10.09.2018 Kategoria: Kobieca Piłka, Mecze
Po raz czwarty z rzędu padł remis w ligowym starciu Resovii z Sokołem. Bliższe zwycięstwa były przyjezdne, które zmarnowały trzy wyborne okazje.
RESOVIA - SOKÓŁ Kolbuszowa Dolna 1:1 (0-1)
0-1 Paterak (25.), 1-1 Kaput (56.)
RESOVIA: Pieniążek – Czyż (88. Andrea Ząbek), Florek, Dziura (80. Kaczmar), Niemczycka (30. Ząbek), Fluder (70. Michalska), Łach (53. Janas), Matuszek, Jużecka (70. Mroczka), Pyrcz, Kaput
SOKÓŁ: Koman – Paterak, Kaznecka, Olejarczyk, Mokrzycka, Wdowiak, Bochenek (75. Kitrys), Motyka, Dudziak, Kot, Korab.
Sędziowała Ewa Walczyńska (Lublin). Żółta kartka Kot. Widzów 60.
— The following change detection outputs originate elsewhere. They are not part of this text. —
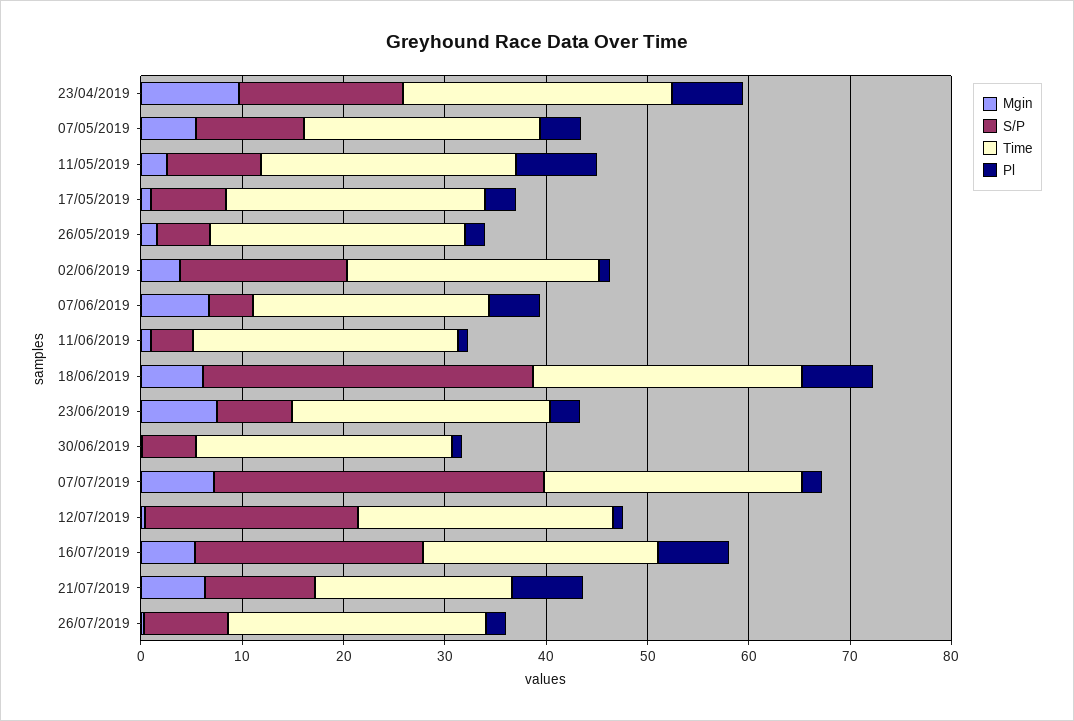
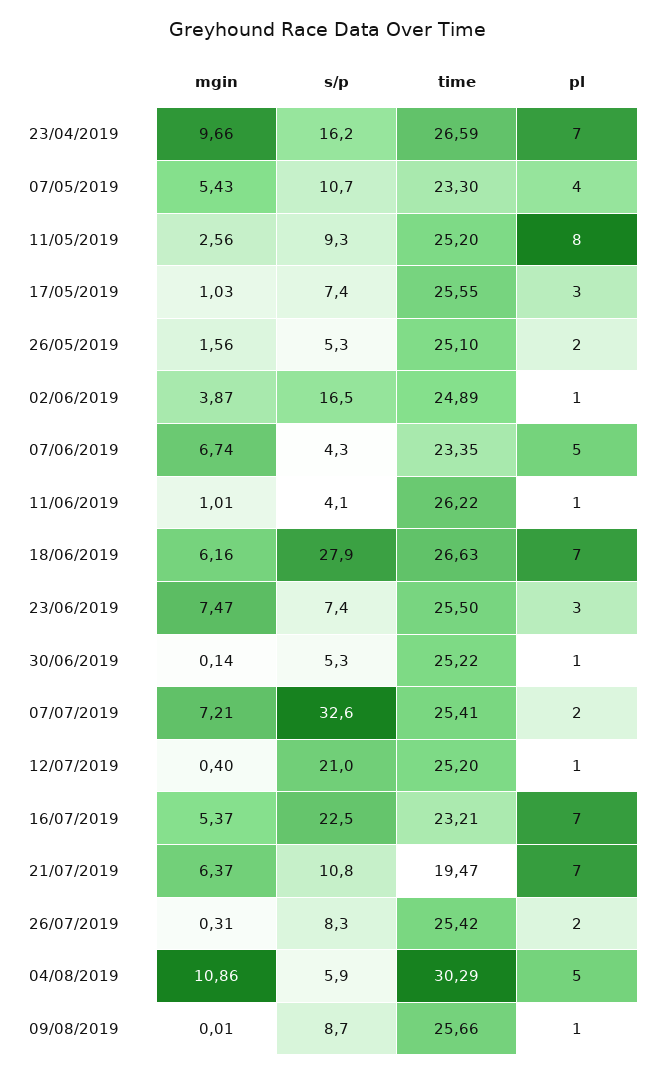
S/P, 18/06/2019: 32 -> 27.9
Mgin, 04/08/2019: none -> 10.86
S/P, 04/08/2019: none -> 5.9
Time, 04/08/2019: none -> 30.29
Pl, 04/08/2019: none -> 5
Mgin, 09/08/2019: none -> 0.01
S/P, 09/08/2019: none -> 8.7
Time, 09/08/2019: none -> 25.66
Pl, 09/08/2019: none -> 1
Mecz się jeszcze nie zdążył dobrze rozpocząć, a piłkarki Sokoła powinny wyjść na prowadzenie. Karolina Bochenek przestrzeliła mając przed sobą tylko bramkarkę Resovii. Zmarnowana okazja nie podłamała kolbuszowianek, które, mimo, że nie grały ofensywnie, popełniały zdecydowanie mniej niewymuszonych błędów. Resoviaczki starały się kreować grę, ale robiły to niedokładnie, zaś w ich poczynaniach widać było dużą nerwowość. „Sokółki” dopięły swego po rzucie rożnym. Iwona Wdowiak dośrodkowała do niepilnowanej Magdaleny Paterak, która strzałem z powietrza trafiła do siatki. Po przerwie „pasiaczki” chciały zaatakować z większym animuszem, lecz poza częstym posiadaniem piłki, nic z tego nie wynikało. Za moment mogło być po meczu. Klaudia Korab podała wzdłuż pola karnego do Małgorzaty Kot. Na nieszczęście gości, napastniczka przestrzeliła z metra do pustej bramki. Ta sytuacja boleśnie się zemściła. Jedyny błąd defensywy Sokoła, z zimną krwią wykorzystała Gabriela Kaput. Sokół i tak mógł zgarnąć całą pulę. Klaudia Dziura w ciemno zagrała we własne pole karne. Z tak dużego prezentu nie skorzystała jednak wspomniana Kot, bo tym razem świetnie w bramce spisała się Katarzyna Pieniążek. Oba zespoły przystąpiły do derbów bez pełnego komfortu kadrowego. Resovia nie mogła skorzystać z Karoliny Bednarz, borykającej się z urazem mięśnia czworogłowego uda oraz z Agnieszki Kiełtyki, która tego dnia wychodziła za mąż. Przyjezdne niemal bez przerwy grają tą samą jedenastką, a ich ławka jest bardzo krótka. Na koniec warto podkreślić, iż debiut w pierwszym zespole „pasiaczek” zaliczyła szesnastoletnia Paulina Kaczmar.
Zdaniem trenerów:
Paweł Szurgociński, Resovia
- Dziewczyny niepotrzebnie stworzyły sobie presję, taktując te derby jako mecz niemal o sześć punktów. Wkradła się duża nerwowość w nasze poczynania. Notowaliśmy sporą, niedokładną liczbę podań, szczególnie w ofensywie. Gra nam się ewidentnie nie kleiła. W drugiej połowie było już lepiej, mówiłem zawodniczkom, że jeśli wygramy pojedynki jeden na jeden, będzie nam dużo łatwej strzelić bramkę i właśnie tak ją zdobyliśmy, po wygranym indywidualnym pojedynku. Punkt jest, ale traktuje go jako porażkę.
Ryszard Mokrzycki, Sokół
– Szanujemy remis, choć byliśmy bliżsi zwycięstwa. Jak się nie wykorzystuje takich sytuacji to ciężko myśleć o wygranej. Ponadto popełniamy kardynalny błąd w środku, gdzie mamy przewagę liczebną, a napastniczka się przepycha i strzela nam bramkę. Byliśmy przygotowani na to, że Resovia będzie prowadziła grę. Mieliśmy spokojnie się cofnąć, potem odebrać i szybkimi kontrami coś zdobyć. To się udawało, zabrakło tylko skuteczności.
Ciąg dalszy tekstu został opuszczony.